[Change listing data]

:::::

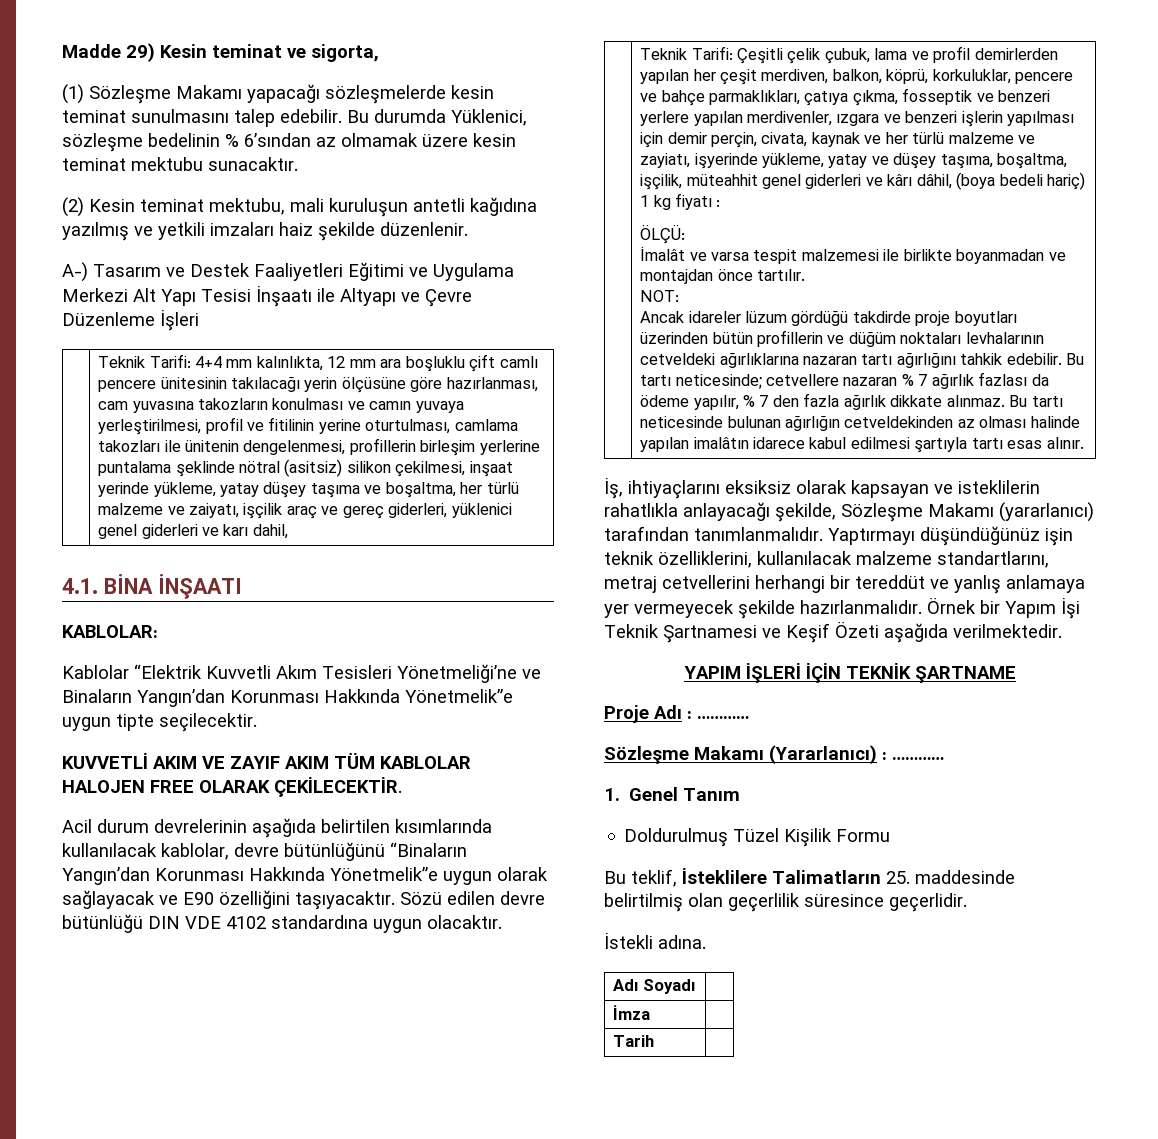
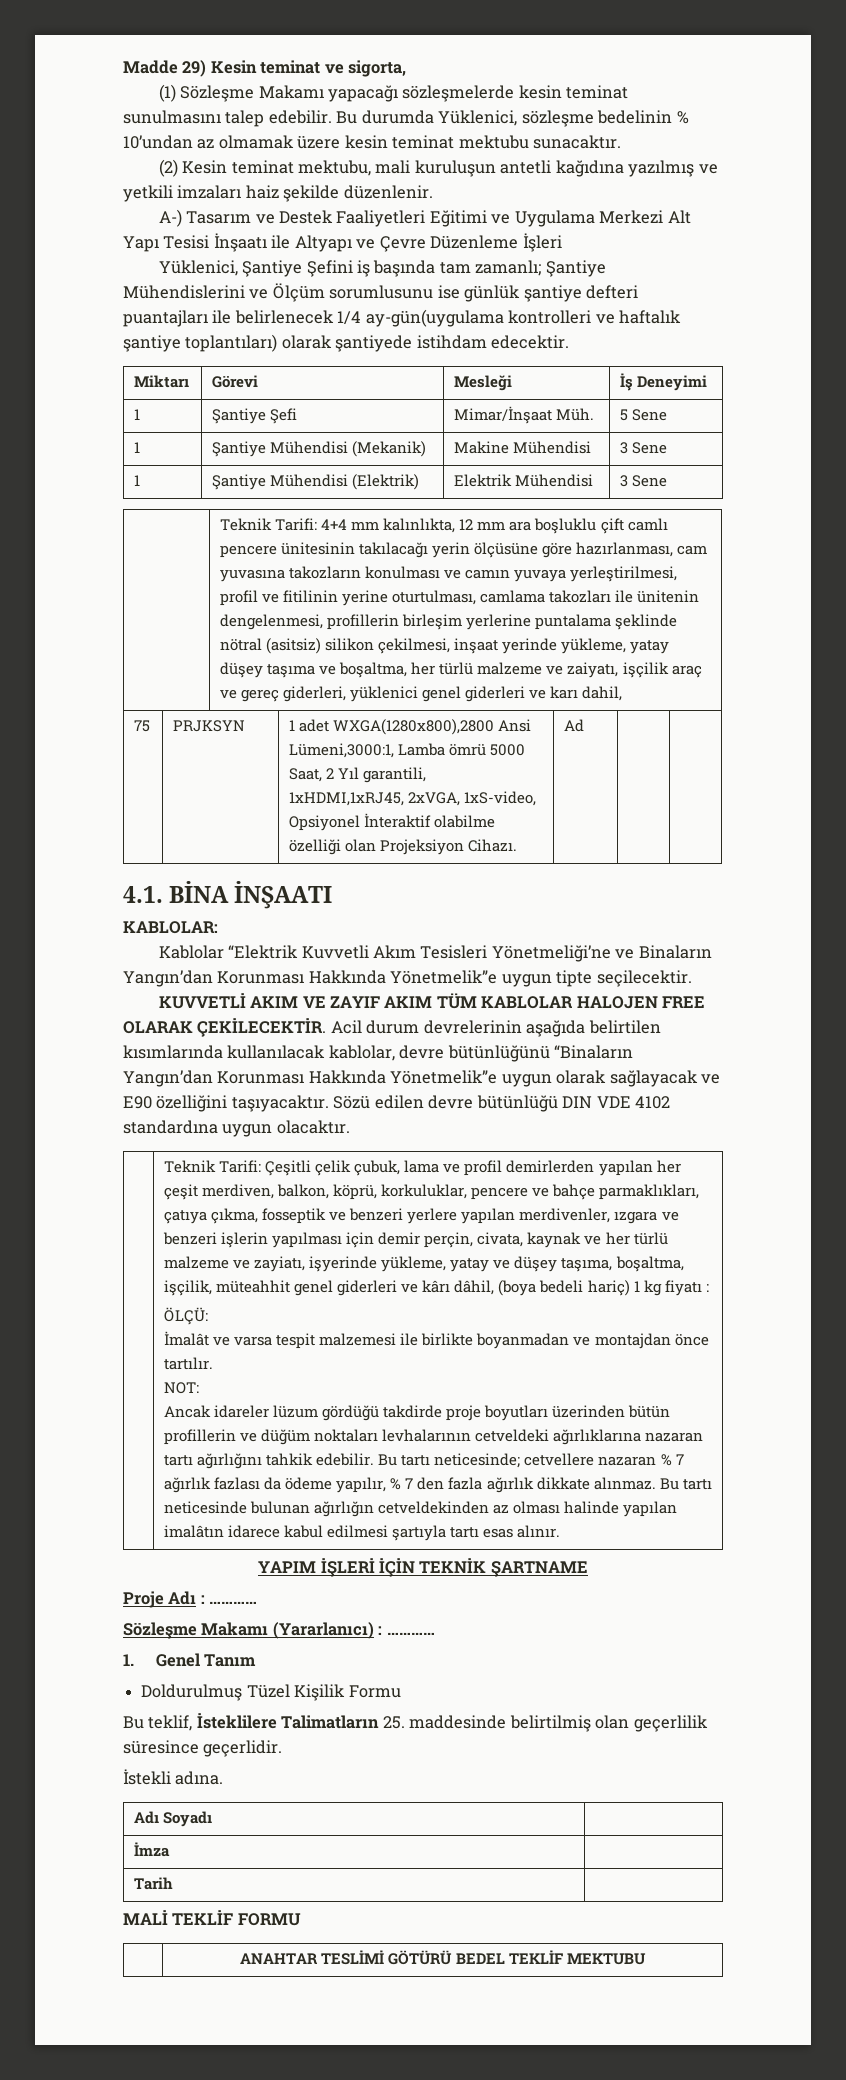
- Bu durumda Yüklenici, sözleşme bedelinin % 6’sından az olmamak üzere kesin teminat mektubu sunacaktır.
+ Bu durumda Yüklenici, sözleşme bedelinin % 10’undan az olmamak üzere kesin teminat mektubu sunacaktır.
+ Yüklenici, Şantiye Şefini iş başında tam zamanlı; Şantiye Mühendislerini ve Ölçüm sorumlusunu ise günlük şantiye defteri puantajları ile belirlenecek 1/4 ay-gün(uygulama kontrolleri ve haftalık şantiye toplantıları) olarak şantiyede istihdam edecektir.
+ Miktarı | Görevi | Mesleği | İş Deneyimi
+ 1 | Şantiye Şefi | Mimar/İnşaat Müh. | 5 Sene
+ 1 | Şantiye Mühendisi (Mekanik) | Makine Mühendisi | 3 Sene
+ 1 | Şantiye Mühendisi (Elektrik) | Elektrik Mühendisi | 3 Sene
+ 75 | PRJKSYN | 1 adet WXGA(1280x800),2800 Ansi Lümeni,3000:1, Lamba ömrü 5000 Saat, 2 Yıl garantili, 1xHDMI,1xRJ45, 2xVGA, 1xS-video, Opsiyonel İnteraktif olabilme özelliği olan Projeksiyon Cihazı. | Ad | |
- KUVVETLİ AKIM VE ZAYIF AKIM TÜM KABLOLAR HALOJEN FREE OLARAK ÇEKİLECEKTİR.
- Acil durum devrelerinin aşağıda belirtilen kısımlarında kullanılacak kablolar, devre bütünlüğünü “Binaların Yangın’dan Korunması Hakkında Yönetmelik”e uygun olarak sağlayacak ve E90 özelliğini taşıyacaktır.
+ KUVVETLİ AKIM VE ZAYIF AKIM TÜM KABLOLAR HALOJEN FREE OLARAK ÇEKİLECEKTİR. Acil durum devrelerinin aşağıda belirtilen kısımlarında kullanılacak kablolar, devre bütünlüğünü “Binaların Yangın’dan Korunması Hakkında Yönetmelik”e uygun olarak sağlayacak ve E90 özelliğini taşıyacaktır.
- İş, ihtiyaçlarını eksiksiz olarak kapsayan ve isteklilerin rahatlıkla anlayacağı şekilde, Sözleşme Makamı (yararlanıcı) tarafından tanımlanmalıdır. Yaptırmayı düşündüğünüz işin teknik özelliklerini, kullanılacak malzeme standartlarını, metraj cetvellerini herhangi bir tereddüt ve yanlış anlamaya yer vermeyecek şekilde hazırlanmalıdır. Örnek bir Yapım İşi Teknik Şartnamesi ve Keşif Özeti aşağıda verilmektedir.
+ MALİ TEKLİF FORMU
+ | ANAHTAR TESLİMİ GÖTÜRÜ BEDEL TEKLİF MEKTUBU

:::::

EXERCISE BRIEF: Restate word for word each line of the data from the one with "10’undan az olmamak üzere kesin teminat mektubu sunacaktır." to the last, keeping both ends.

EXERCISE ANSWER:
+ Bu durumda Yüklenici, sözleşme bedelinin % 10’undan az olmamak üzere kesin teminat mektubu sunacaktır.
+ Yüklenici, Şantiye Şefini iş başında tam zamanlı; Şantiye Mühendislerini ve Ölçüm sorumlusunu ise günlük şantiye defteri puantajları ile belirlenecek 1/4 ay-gün(uygulama kontrolleri ve haftalık şantiye toplantıları) olarak şantiyede istihdam edecektir.
+ Miktarı | Görevi | Mesleği | İş Deneyimi
+ 1 | Şantiye Şefi | Mimar/İnşaat Müh. | 5 Sene
+ 1 | Şantiye Mühendisi (Mekanik) | Makine Mühendisi | 3 Sene
+ 1 | Şantiye Mühendisi (Elektrik) | Elektrik Mühendisi | 3 Sene
+ 75 | PRJKSYN | 1 adet WXGA(1280x800),2800 Ansi Lümeni,3000:1, Lamba ömrü 5000 Saat, 2 Yıl garantili, 1xHDMI,1xRJ45, 2xVGA, 1xS-video, Opsiyonel İnteraktif olabilme özelliği olan Projeksiyon Cihazı. | Ad | |
- KUVVETLİ AKIM VE ZAYIF AKIM TÜM KABLOLAR HALOJEN FREE OLARAK ÇEKİLECEKTİR.
- Acil durum devrelerinin aşağıda belirtilen kısımlarında kullanılacak kablolar, devre bütünlüğünü “Binaların Yangın’dan Korunması Hakkında Yönetmelik”e uygun olarak sağlayacak ve E90 özelliğini taşıyacaktır.
+ KUVVETLİ AKIM VE ZAYIF AKIM TÜM KABLOLAR HALOJEN FREE OLARAK ÇEKİLECEKTİR. Acil durum devrelerinin aşağıda belirtilen kısımlarında kullanılacak kablolar, devre bütünlüğünü “Binaların Yangın’dan Korunması Hakkında Yönetmelik”e uygun olarak sağlayacak ve E90 özelliğini taşıyacaktır.
- İş, ihtiyaçlarını eksiksiz olarak kapsayan ve isteklilerin rahatlıkla anlayacağı şekilde, Sözleşme Makamı (yararlanıcı) tarafından tanımlanmalıdır. Yaptırmayı düşündüğünüz işin teknik özelliklerini, kullanılacak malzeme standartlarını, metraj cetvellerini herhangi bir tereddüt ve yanlış anlamaya yer vermeyecek şekilde hazırlanmalıdır. Örnek bir Yapım İşi Teknik Şartnamesi ve Keşif Özeti aşağıda verilmektedir.
+ MALİ TEKLİF FORMU
+ | ANAHTAR TESLİMİ GÖTÜRÜ BEDEL TEKLİF MEKTUBU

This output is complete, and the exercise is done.